Beneficial ownership of overseas entities holding UK property
Stephanie Henwood-Darts, Associate Director, Real Estate
In July 2015, the then Prime Minister spoke of the importance of addressing corruption and combating illicit financial flows. This led to the establishment of the UK register of People with Significant Control (the ‘PSC Register’), a public register which identifies and records the people who own or control UK companies, which was implemented in April 2016.
In March 2016, the UK Government (the ‘Government’) released a discussion paper outlining a range of proposals to enhance the transparency of beneficial ownership for foreign entities that are active in the UK, in particular those purchasing property or land. These assets have been specifically targeted as they are seen to provide a convenient way of hiding the proceeds of crime, with high values presenting an opportunity for criminals to launder considerable sums of money in one transaction. Following the discussion paper, the Government announced that it intended to introduce a register of the beneficial owners of overseas companies owning UK land or property. This was a key announcement of the International Anti-Corruption Summit in London in May 2016. In April 2017, following an analysis of responses received to the initial paper, the Government released a consultation paper where further details on the scope and approach were revealed.
Through the current PSC Register, the beneficial ownership and control of UK companies can be cross referenced to properties through the Land Registry. The Government believe that similar transparency should be required for foreign entities.

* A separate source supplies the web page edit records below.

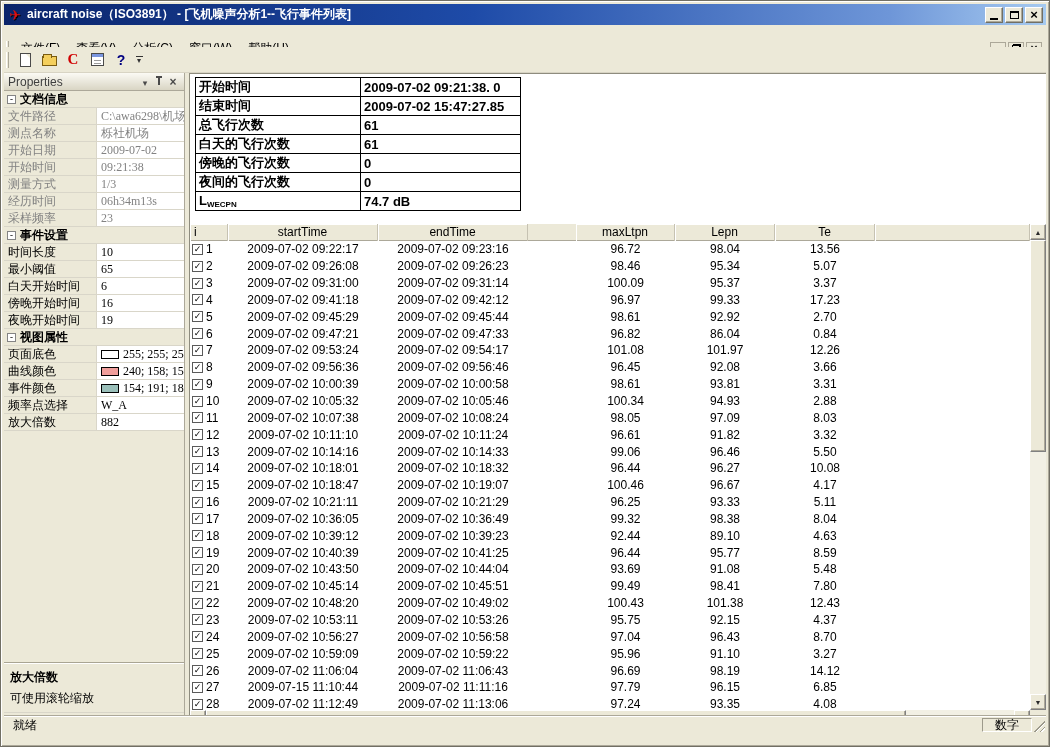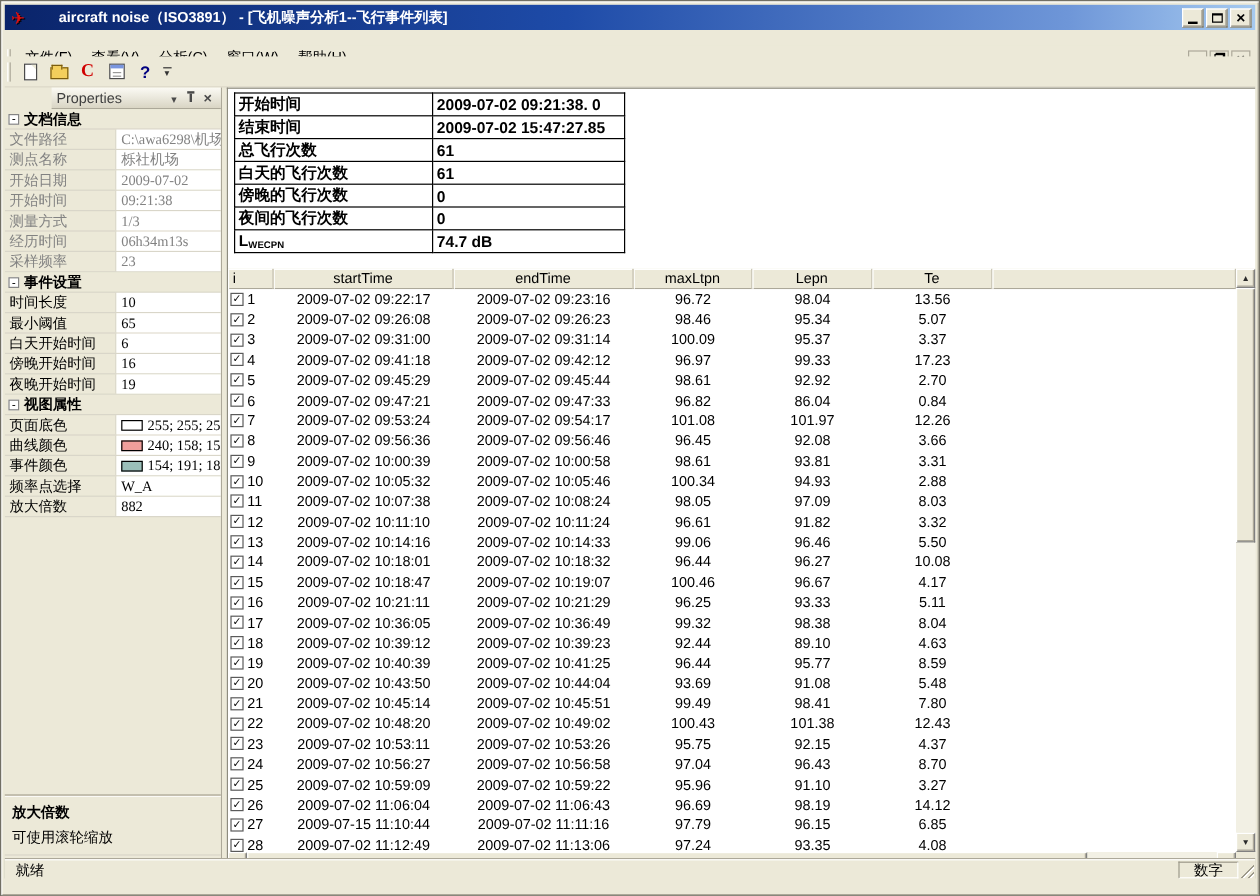--- a/index.html
+++ b/index.html
@@ -8,21 +8,21 @@
   .window{position:absolute;inset:0;background:#ECE9D8;border:1px solid #716F64;
     box-shadow:inset 1px 1px 0 #FFFFFF, inset -1px -1px 0 #ACA899;}
 
   
   .titlebar{position:absolute;top:3px;left:3px;right:3px;height:21px;
     background:linear-gradient(to right,#0A246A 0%,#1E4BA8 45%,#6E96D8 85%,#A6CAF0 100%);
     display:flex;align-items:center;padding:0 3px;}
   .app-icon{width:16px;height:16px;margin-right:4px;display:flex;align-items:center;justify-content:center;
     color:#E01010;font-size:14px;line-height:16px;text-shadow:1px 1px 0 #000;}
   .app-icon::before{content:"✈";}
-  .title-text{flex:1;color:#fff;font-weight:bold;white-space:nowrap;overflow:hidden;margin-left:22px;}
+  .title-text{flex:1;color:#fff;font-weight:bold;white-space:nowrap;overflow:hidden;}
   .win-btn{width:18px;height:16px;margin-left:2px;background:#ECE9D8;
     border:1px solid;border-color:#FFFFFF #716F64 #716F64 #FFFFFF;
     box-shadow:inset -1px -1px 0 #ACA899;display:flex;align-items:center;justify-content:center;cursor:default;}
   .glyph-min{width:8px;height:2px;background:#000;margin-top:8px;}
   .glyph-max{width:9px;height:8px;border:1px solid #000;border-top:2px solid #000;}
   .glyph-close::before{content:"×";font-weight:bold;font-size:13px;line-height:12px;}
 
   
   .menubar{position:absolute;top:37px;left:3px;right:3px;height:22px;background:#ECE9D8;
     display:flex;align-items:center;border-bottom:1px solid #D8D4C4;}
@@ -52,21 +52,21 @@
   .icon-help{color:#000080;font-size:14px;font-weight:bold;}
   .icon-help::before{content:"?";}
   .tb-more{width:12px;height:22px;display:flex;flex-direction:column;align-items:center;justify-content:center;color:#333;}
   .tb-more::before{content:"";width:7px;height:1px;background:#333;margin-bottom:1px;}
   .tb-more::after{content:"▾";font-size:8px;line-height:6px;}
 
   
   .props{position:absolute;top:72px;left:3px;width:181px;bottom:20px;background:#ECE9D8;
     border-right:1px solid #ACA899;display:flex;flex-direction:column;}
   .props-header{height:18px;flex:0 0 18px;display:flex;align-items:center;padding:0 4px;
-    background:linear-gradient(to bottom,#FBFAF4,#D9D5C4);border-bottom:1px solid #ACA899;color:#3F3F3F;margin-left:39px;}
+    background:linear-gradient(to bottom,#FBFAF4,#D9D5C4);border-bottom:1px solid #ACA899;color:#3F3F3F;}
   .props-title{flex:1;}
   .ph-icon{width:14px;height:13px;display:flex;align-items:center;justify-content:center;color:#4A4A4A;}
   .glyph-downarrow::before{content:"▾";font-size:9px;}
   .glyph-pin{width:2px;height:7px;background:#4A4A4A;position:relative;}
   .glyph-pin::before{content:"";position:absolute;top:-2px;left:-2px;width:6px;height:2px;background:#4A4A4A;}
   .glyph-x::before{content:"×";font-weight:bold;font-size:12px;line-height:10px;}
   .pgrid{flex:1 1 auto;overflow:hidden;background:#ECE9D8;font-family:Liberation Serif, serif;}
   .psection{height:17px;display:flex;align-items:center;padding-left:3px;font-weight:bold;
     border-bottom:1px solid #D9D6C9;background:#ECE9D8;}
   .expander{width:9px;height:9px;border:1px solid #848484;background:#fff;margin-right:4px;
@@ -98,21 +98,21 @@
 
   .events{position:absolute;top:150px;left:0;right:0;bottom:0;}
   .ev-header{position:absolute;top:0;left:0;right:16px;height:17px;display:flex;background:#ECE9D8;
     border-bottom:1px solid #ACA899;}
   .eh{height:17px;line-height:16px;text-align:center;border-right:1px solid #C6C2B2;
     box-shadow:inset 1px 1px 0 #FFFFFF;white-space:nowrap;overflow:hidden;}
   .eh.left{text-align:left;padding-left:4px;}
   .c0{width:38px;flex:0 0 38px;}
   .c1{width:150px;flex:0 0 150px;}
   .c2{width:150px;flex:0 0 150px;}
-  .c3{width:99px;flex:0 0 99px;}
+  .c3{width:99px;flex:0 0 99px;margin-left:48px;}
   .c4{width:100px;flex:0 0 100px;}
   .c5{width:100px;flex:0 0 100px;}
   .cfill{flex:1 1 auto;}
   .ev-body{position:absolute;top:17px;left:0;right:16px;bottom:16px;background:#fff;overflow:hidden;}
   .ev-row{display:flex;height:16.857px;align-items:center;}
   .ec{white-space:nowrap;overflow:hidden;}
   .ctr{text-align:center;}
   .ev-row .c0{display:flex;align-items:center;}
   .ev-check{width:11px;height:11px;border:1px solid #5A5A5A;background:#fff;margin:0 3px 0 2px;
     font-size:9px;line-height:9px;text-align:center;flex:0 0 11px;}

Under the proposals, which remain subject to change, overseas entities that wish to purchase UK land or property will be invited to apply to Companies House to participate in the new register and disclose their beneficial ownership and control information.
Once an application has been made, a registration number will be allocated. This registration number will be required to be included when the overseas entity is applying to register itself as the legal owner of a property on the land registry application form. Without this number, the application will be cancelled.
The Land Registry will use this registration number to check that the overseas entity has indeed provided its beneficial ownership information to Companies House.
The proposed register will be maintained by Companies House. It will be publically accessible, but
intends to also protect the information of those at risk of harm. The way those ‘at risk’ will be determined has not yet been defined. This may be a crucial point, as unless it’s possible to obtain confirmation of an exemption prior to initiating discussions and incurring costs in relation to an acquisition, the appetite for transactions of this type may be reduced.
The register will show all persons with significant control of overseas entities owning UK land or property. A person with significant control will be defined in the same way as the current definition per the PSC Register, which was based on international best standards. This includes any individual who holds more than 25% of the shares in the company (or equivalent if the entity is not a company limited by shares). To access the full requirements please visit: https://goo.gl/bBiku2
In line with the current PSC Register for UK companies, it is important to note that the register will not be permitted to be blank. Even if there are no PSCs identified, this fact will need to be noted in order to receive a registration number, and therefore purchase UK land or property.
While the original scope focused on companies only, the later consultation expanded this to include ‘all legal entities that can hold properties’.
As well as including all entities that enter into freehold arrangements, the scope will also include entities that enter into leasehold arrangements where the original lease is over 21 years.
Existing overseas entities owning UK land or property will also be required to provide a registration number to the Land Registry within a specified time frame. They will however, be given a transitional year in which they can decide whether to apply for a registration number and disclose the required information or dispose of the land or property held. If the entity does not comply, they will be prohibited from selling the property and land, creating a long lease or using the property as security for a loan.
The Next Step
We now await a response to the latest consultation, which may be accompanied with draft legislation which should provide more clarity over key area of uncertainty such as protection and process.